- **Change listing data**
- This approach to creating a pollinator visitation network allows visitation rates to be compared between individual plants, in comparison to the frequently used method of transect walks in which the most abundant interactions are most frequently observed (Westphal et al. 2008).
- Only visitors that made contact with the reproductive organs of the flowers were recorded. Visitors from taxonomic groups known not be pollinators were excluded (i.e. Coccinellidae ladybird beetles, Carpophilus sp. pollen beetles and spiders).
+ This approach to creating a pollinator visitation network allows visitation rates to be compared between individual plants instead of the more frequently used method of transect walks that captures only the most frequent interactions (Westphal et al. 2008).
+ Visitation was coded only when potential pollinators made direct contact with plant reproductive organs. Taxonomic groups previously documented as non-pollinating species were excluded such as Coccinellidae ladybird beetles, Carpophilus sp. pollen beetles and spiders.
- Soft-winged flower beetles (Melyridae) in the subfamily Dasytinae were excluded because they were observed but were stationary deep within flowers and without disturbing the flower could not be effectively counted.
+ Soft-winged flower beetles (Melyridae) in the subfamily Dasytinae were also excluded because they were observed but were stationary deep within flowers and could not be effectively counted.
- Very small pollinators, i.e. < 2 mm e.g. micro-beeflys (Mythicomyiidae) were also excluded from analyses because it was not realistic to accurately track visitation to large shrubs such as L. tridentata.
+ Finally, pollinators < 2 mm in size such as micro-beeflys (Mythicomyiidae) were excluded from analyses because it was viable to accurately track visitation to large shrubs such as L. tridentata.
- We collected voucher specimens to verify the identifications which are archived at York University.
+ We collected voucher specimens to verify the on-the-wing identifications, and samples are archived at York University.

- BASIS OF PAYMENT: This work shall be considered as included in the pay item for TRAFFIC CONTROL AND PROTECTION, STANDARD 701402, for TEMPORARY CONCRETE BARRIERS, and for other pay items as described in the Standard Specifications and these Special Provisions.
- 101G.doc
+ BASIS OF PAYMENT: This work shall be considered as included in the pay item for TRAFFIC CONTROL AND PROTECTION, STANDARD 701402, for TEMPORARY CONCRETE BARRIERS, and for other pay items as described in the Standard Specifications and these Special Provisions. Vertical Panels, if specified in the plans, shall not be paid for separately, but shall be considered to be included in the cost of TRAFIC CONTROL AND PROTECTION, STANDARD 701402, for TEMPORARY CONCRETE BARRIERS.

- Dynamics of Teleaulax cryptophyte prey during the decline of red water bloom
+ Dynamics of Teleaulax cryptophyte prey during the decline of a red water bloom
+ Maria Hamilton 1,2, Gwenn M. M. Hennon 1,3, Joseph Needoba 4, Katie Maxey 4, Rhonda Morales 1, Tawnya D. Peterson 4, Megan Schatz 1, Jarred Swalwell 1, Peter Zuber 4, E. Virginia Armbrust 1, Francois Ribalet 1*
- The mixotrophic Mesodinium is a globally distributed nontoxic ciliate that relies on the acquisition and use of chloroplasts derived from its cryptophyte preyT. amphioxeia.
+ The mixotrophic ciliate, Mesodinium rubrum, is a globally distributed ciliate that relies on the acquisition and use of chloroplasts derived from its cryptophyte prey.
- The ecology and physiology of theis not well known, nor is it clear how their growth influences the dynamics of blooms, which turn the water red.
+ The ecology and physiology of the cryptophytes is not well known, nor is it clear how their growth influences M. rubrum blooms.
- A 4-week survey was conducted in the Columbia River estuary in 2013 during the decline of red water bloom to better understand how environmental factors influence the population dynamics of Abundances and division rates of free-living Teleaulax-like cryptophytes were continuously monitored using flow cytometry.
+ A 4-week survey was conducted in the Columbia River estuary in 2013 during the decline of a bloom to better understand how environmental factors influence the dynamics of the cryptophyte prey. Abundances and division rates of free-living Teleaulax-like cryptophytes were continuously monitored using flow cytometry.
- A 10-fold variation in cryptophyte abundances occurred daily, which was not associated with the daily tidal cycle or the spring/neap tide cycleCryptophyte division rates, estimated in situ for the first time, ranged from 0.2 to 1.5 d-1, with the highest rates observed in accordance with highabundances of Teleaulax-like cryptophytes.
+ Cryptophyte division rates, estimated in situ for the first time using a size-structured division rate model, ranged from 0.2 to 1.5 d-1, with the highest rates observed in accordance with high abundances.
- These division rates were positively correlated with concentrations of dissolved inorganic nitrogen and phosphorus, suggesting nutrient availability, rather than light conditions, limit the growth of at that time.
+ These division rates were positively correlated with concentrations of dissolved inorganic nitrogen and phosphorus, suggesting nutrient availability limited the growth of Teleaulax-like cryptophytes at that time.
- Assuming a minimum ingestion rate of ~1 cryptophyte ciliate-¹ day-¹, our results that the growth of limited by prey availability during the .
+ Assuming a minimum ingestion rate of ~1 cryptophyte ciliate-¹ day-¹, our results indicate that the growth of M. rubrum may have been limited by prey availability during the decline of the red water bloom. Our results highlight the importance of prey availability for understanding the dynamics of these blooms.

- **Try it**
Please transcribe the data exactly from its first line. End with the line that contains "and could not be effectively counted.".

- **Solution to the problem**
- This approach to creating a pollinator visitation network allows visitation rates to be compared between individual plants, in comparison to the frequently used method of transect walks in which the most abundant interactions are most frequently observed (Westphal et al. 2008).
- Only visitors that made contact with the reproductive organs of the flowers were recorded. Visitors from taxonomic groups known not be pollinators were excluded (i.e. Coccinellidae ladybird beetles, Carpophilus sp. pollen beetles and spiders).
+ This approach to creating a pollinator visitation network allows visitation rates to be compared between individual plants instead of the more frequently used method of transect walks that captures only the most frequent interactions (Westphal et al. 2008).
+ Visitation was coded only when potential pollinators made direct contact with plant reproductive organs. Taxonomic groups previously documented as non-pollinating species were excluded such as Coccinellidae ladybird beetles, Carpophilus sp. pollen beetles and spiders.
- Soft-winged flower beetles (Melyridae) in the subfamily Dasytinae were excluded because they were observed but were stationary deep within flowers and without disturbing the flower could not be effectively counted.
+ Soft-winged flower beetles (Melyridae) in the subfamily Dasytinae were also excluded because they were observed but were stationary deep within flowers and could not be effectively counted.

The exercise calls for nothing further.